My girls are fairly decent vegetable eaters. Emily will try more than Avery, but that’s the case with every food, not just veggies. Asparagus, though, is one vegetable that they consistently turn their noses up at. Since I’m a big ol’ meanie, I make different asparagus dishes every year, knowing that at some point, they’ll come to the dark (green) side.
This pasta dish helped…a bit. The smoky, melty cheese and salty prosciutto added so much flavor to the dish, that they didn’t seem bothered by the asparagus. In fact, Emily even ate some of it! (One out of two ain’t bad, right?)
Picky kids aside, this is a wonderful, quick and easy dinner. Even if an adult in your house doesn’t like asparagus, it’s certainly easy enough to pick around. The adults in this house love asparagus, so we were happy all around.
I started by prepping my asparagus. I brought a large pot of water to a boil for my pasta, but before the spaghetti went in, I let the asparagus cook for just a couple of minutes, until it was tender but still crisp.
Once the asparagus was cooked, I pulled it out of the pot with tongs and moved it into a bowl of ice water, to stop the cooking process. I didn’t want mushy asparagus on my hands!

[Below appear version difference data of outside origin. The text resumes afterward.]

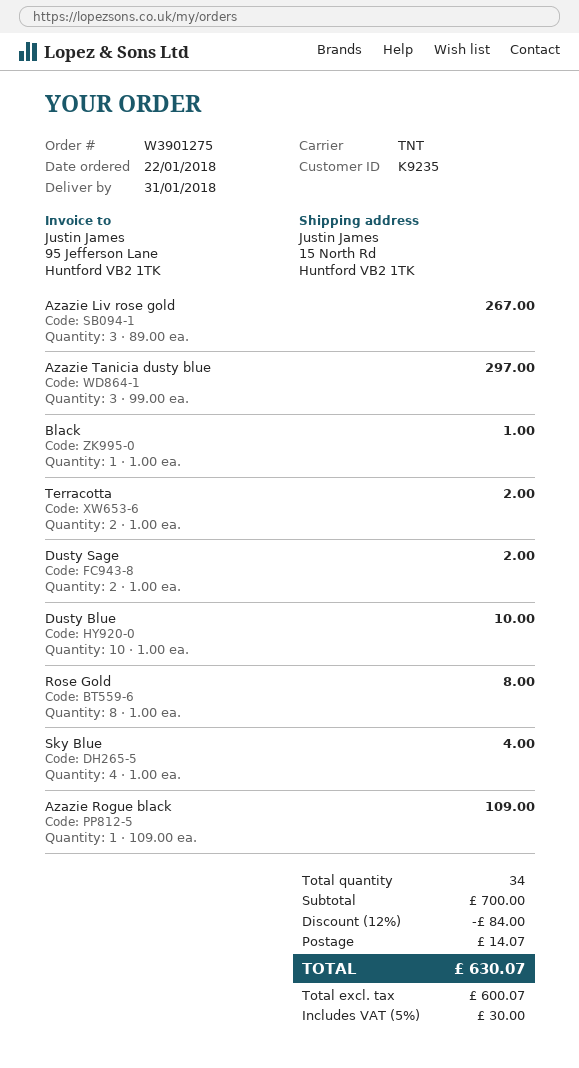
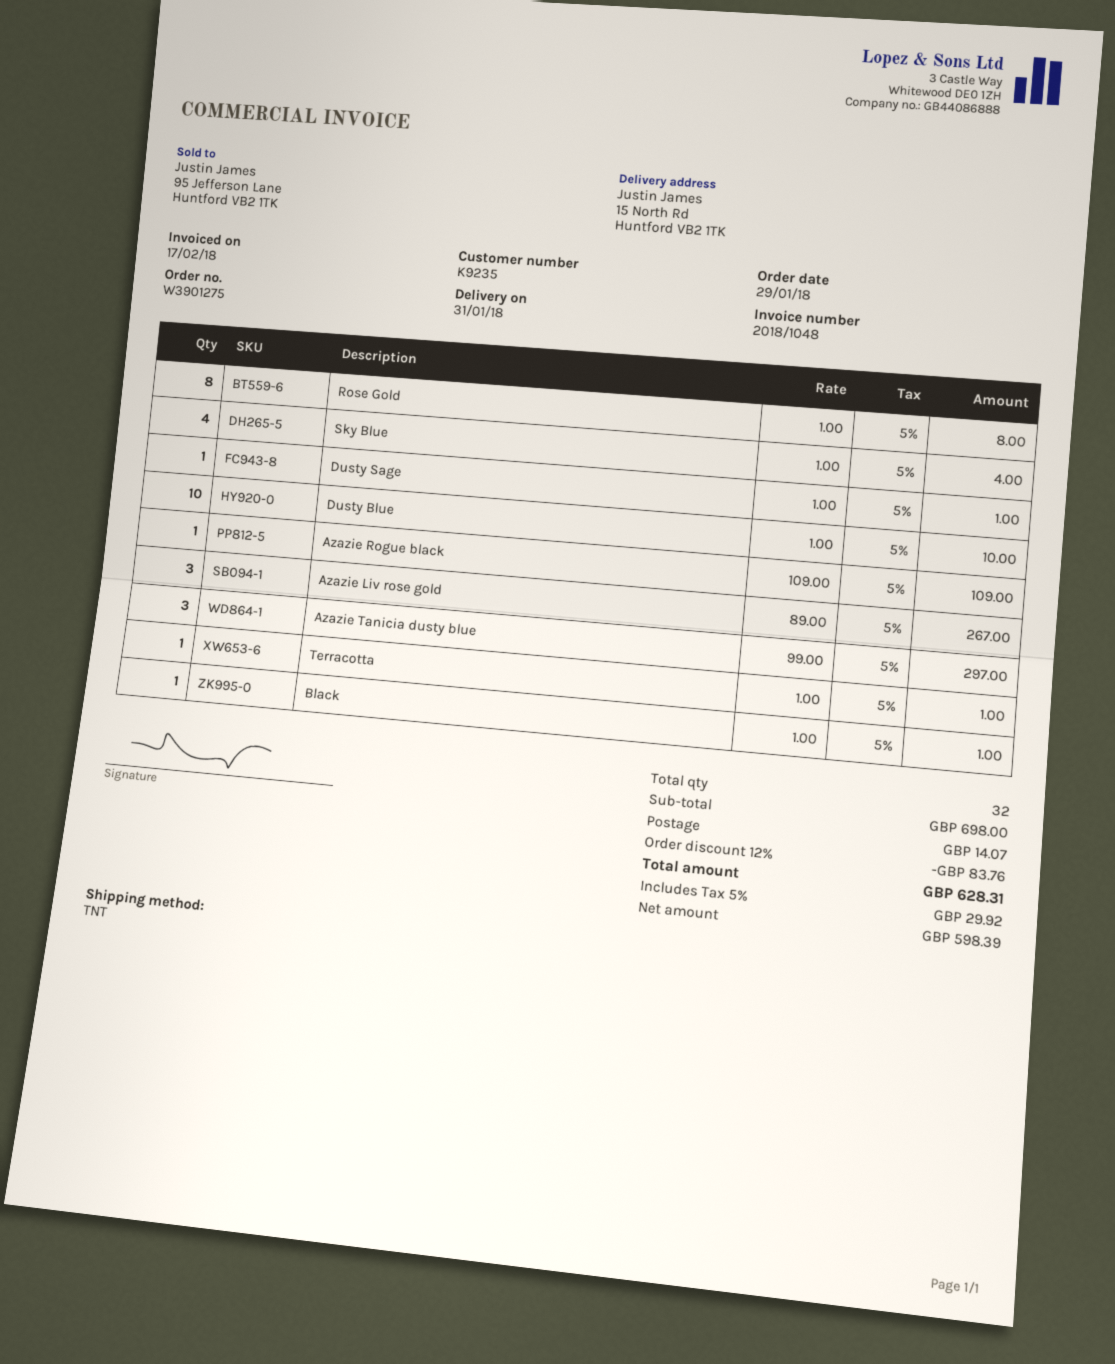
order date: 2018-01-22 -> 2018-01-29
Terracotta: 2 x 1.00 = 2.00 -> 1 x 1.00 = 1.00
Dusty Sage: 2 x 1.00 = 2.00 -> 1 x 1.00 = 1.00
total quantity: 34 -> 32
subtotal: 700.00 -> 698.00
discount: 12% = 84.00 -> 12% = 83.76
net: 600.07 -> 598.39
tax: 5% = 30.00 -> 5% = 29.92
total: 630.07 -> 628.31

I got the spaghetti into the pot and as it was cooking, worked on the rest of the dish.
It only took a few minutes for the asparagus to cool, and when it was, I removed the spears from the ice water, patted them dry and cut the stalks into 1-inch pieces. The asparagus got to sizzle in a skillet for just a bit with some garlic and olive oil.
By this time, the spaghetti was done, so I drained it (but held on to a cup of the pasta water) and put it in the pan with the asparagus. I tossed that together and added a bit of the pasta water to loosen it up a little.
Then, I added some cubed smoked Mozzarella cheese, pieces of prosciutto that I’d sliced up, and some fresh basil.
I carefully tossed all of that together, and let it hang out in the pan just a minute, so that cheese would start to melt and everything was heated through.
Then, we were ready to eat!
It was a delicious way to end the day, and everyone in the family enjoyed it, or at least, bits and pieces of it. The smoked Mozzarella really adds amazing flavor to the dish, and is so perfectly chewy and melty. The dish doesn’t call for many ingredients, but the few it does have manage to create something really special! Some of us enjoyed the green part more than others, but we’re making progress!
SPAGHETTI WITH ASPARAGUS, SMOKED MOZZARELLA AND PROSCIUTTO
Adapted from Giada De Laurentiis
- 1-2 pounds asparagus, depending on how much you like it, trimmed
- 3/4 pound spaghetti
- 4 tablespoons olive oil
- 4 garlic cloves, minced
- Salt and pepper
- 6 oz. thinly sliced prosciutto, cut crosswise into strips
- 6 oz. smoked mozzarella cheese, diced (about 1 cup)
- 6 Tbsp. thinly sliced fresh basil leaves
- Bring a large pot of water to a boil. Add salt. Cook the asparagus the trimmed asparagus in the water until crisp tender, about 2 to 3 minutes. With tongs or a large slotted spoon, remove the asparagus from the water to a bowl of ice water to cool and stop the cooking process. When the asparagus is cool, remove it from the ice water, pat dry, and cut the asparagus into 1-inch pieces. Set aside.
- Return the water in the pot to a boil, adding additional water, if necessary. Add the spaghetti and cook until the pasta is al dente, tender but still firm to the bite, about 8 minutes. Drain the pasta, reserving 1 cup of the cooking liquid.
- Heat the olive oil in a heavy large skillet over medium heat. Add the minced garlic and saute until fragrant, about 20 seconds. Add the asparagus to the skillet. Season with salt and pepper, to taste. Toss the asparagus with the garlic. Add the pasta, and if needed, some of the reserved cooking liquid to loosen up the mixture. Toss to coat.
- Add the prosciutto, mozzarella, and basil, and toss to combine. Turn off the heat and let the dish hang out in the pan for a minute or so, to warm everything through. Season with salt and pepper, to taste, and serve.